Efficient Execution of Structured Language Model Programs
SGLang is a new system for executing complex language model programs, featuring a frontend language and runtime optimizations. It offers significant throughput improvements and is publicly available for further exploration.
Read original articleSGLang is a newly introduced system designed for the efficient execution of complex language model programs, addressing the growing need for effective programming and execution in applications that utilize large language models (LLMs). The system comprises a frontend language that simplifies programming through the use of primitives for generation and parallelism control, alongside a runtime that enhances execution speed with innovative optimizations.
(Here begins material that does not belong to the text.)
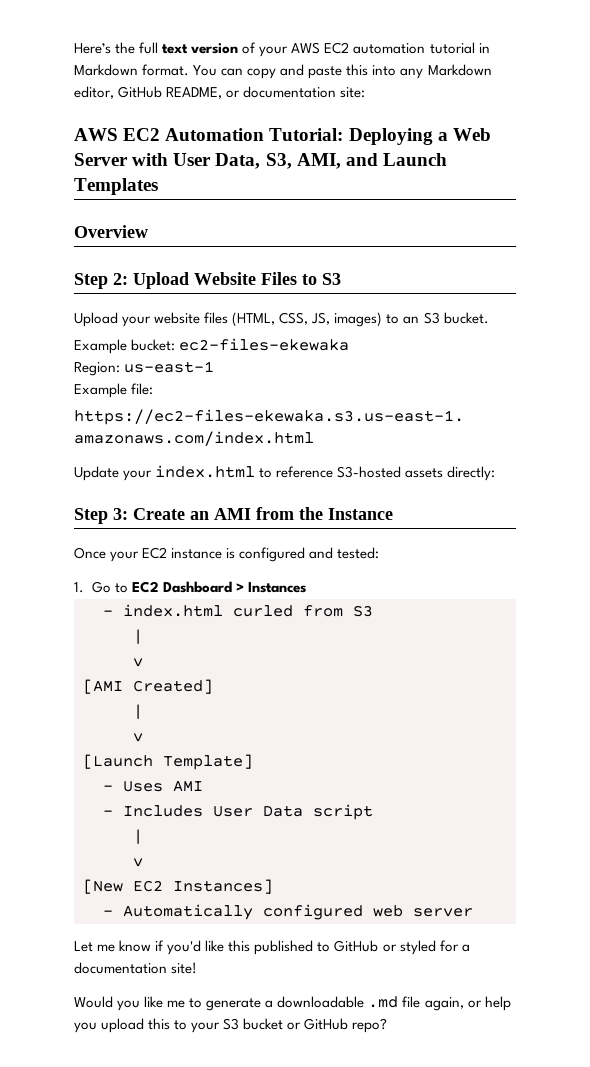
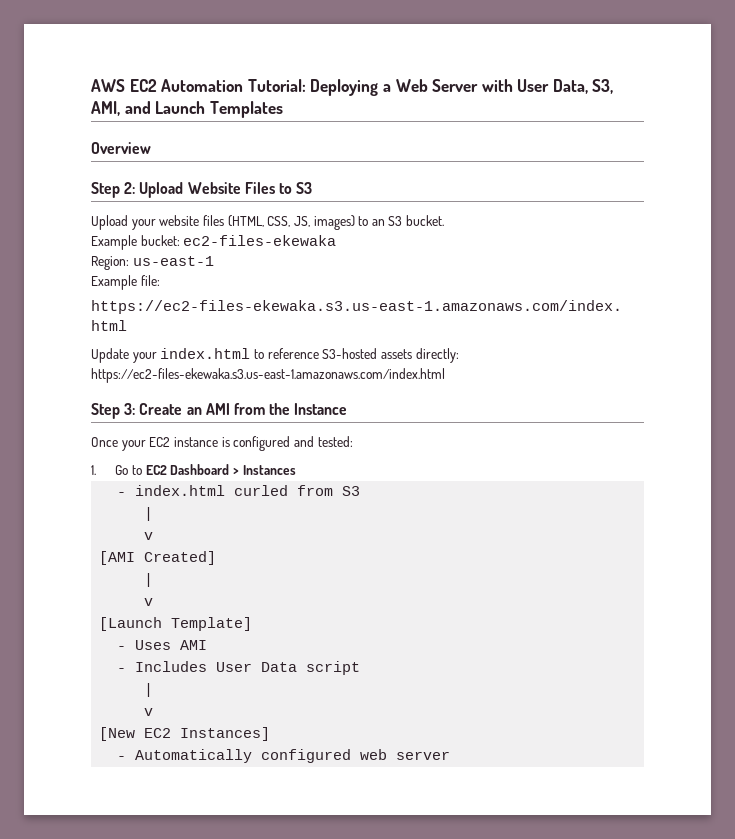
- Here’s the full text version of your AWS EC2 automation tutorial in Markdown format. You can copy and paste this into any Markdown editor, GitHub README, or documentation site:
- Update your index.html to reference S3-hosted assets directly:
+ Update your index.html to reference S3-hosted assets directly: https://ec2-files-ekewaka.s3.us-east-1.amazonaws.com/index.html
- Let me know if you'd like this published to GitHub or styled for a documentation site!
- Would you like me to generate a downloadable .md file again, or help you upload this to your S3 bucket or GitHub repo?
Notable features include RadixAttention, which facilitates key-value cache reuse, and compressed finite state machines that improve the speed of structured output decoding. Experimental results indicate that SGLang can achieve up to 6.4 times higher throughput compared to existing state-of-the-art inference systems across various tasks. These tasks encompass agent control, logical reasoning, few-shot learning benchmarks, JSON decoding, retrieval-augmented generation pipelines, and multi-turn chat interactions. The authors of the paper, including Lianmin Zheng and ten others, have made the code publicly available, promoting further exploration and application of SGLang in the field of artificial intelligence and programming languages. The paper was submitted on December 12, 2023, and revised on June 6, 2024, indicating ongoing development and refinement of the system.